Assigned task: Retype all of the listing exactly, with no pictures.

[[ Material for this task, beginning ]]

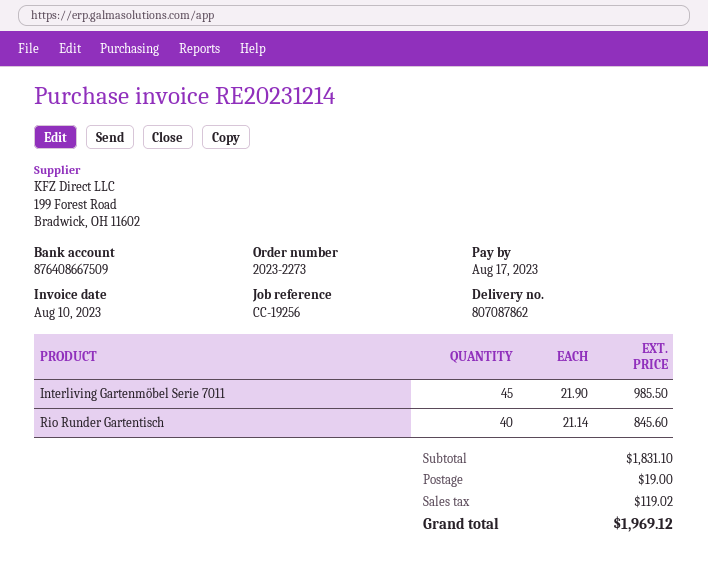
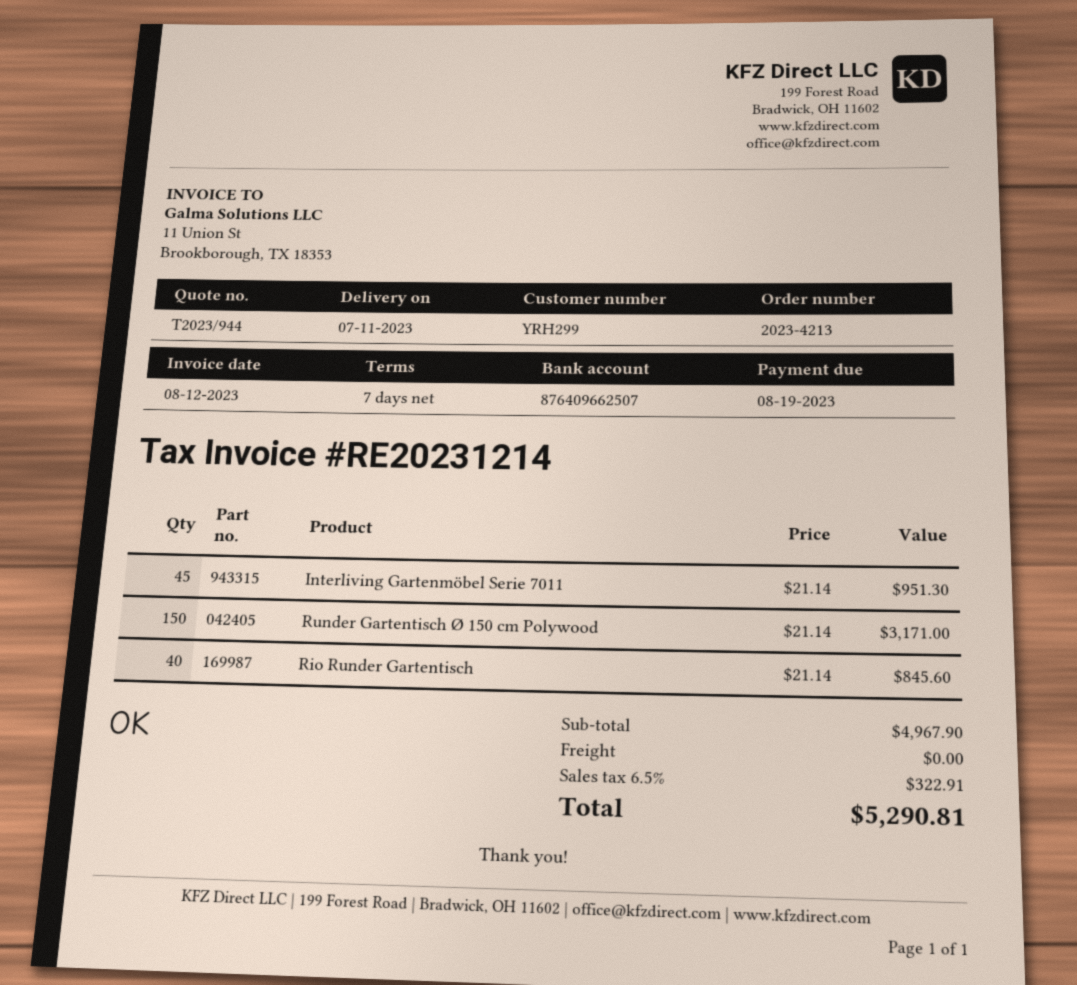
order number: 2023-2273 -> 2023-4213
invoice date: 2023-08-10 -> 2023-08-12
due date: 2023-08-17 -> 2023-08-19
bank account: 876408667509 -> 876409662507
Interliving Gartenmöbel Serie 7011: 45 x 21.90 = 985.50 -> 45 x 21.14 = 951.30
Runder Gartentisch Ø 150 cm Polywood: none -> 150 x 21.14 = 3171.00
subtotal: 1831.10 -> 4967.90
shipping: 19.00 -> 0.00
tax: 119.02 -> 322.91
total: 1969.12 -> 5290.81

[[ Material for this task, end ]]

Response area:
order number: 2023-2273 -> 2023-4213
invoice date: 2023-08-10 -> 2023-08-12
due date: 2023-08-17 -> 2023-08-19
bank account: 876408667509 -> 876409662507
Interliving Gartenmöbel Serie 7011: 45 x 21.90 = 985.50 -> 45 x 21.14 = 951.30
Runder Gartentisch Ø 150 cm Polywood: none -> 150 x 21.14 = 3171.00
subtotal: 1831.10 -> 4967.90
shipping: 19.00 -> 0.00
tax: 119.02 -> 322.91
total: 1969.12 -> 5290.81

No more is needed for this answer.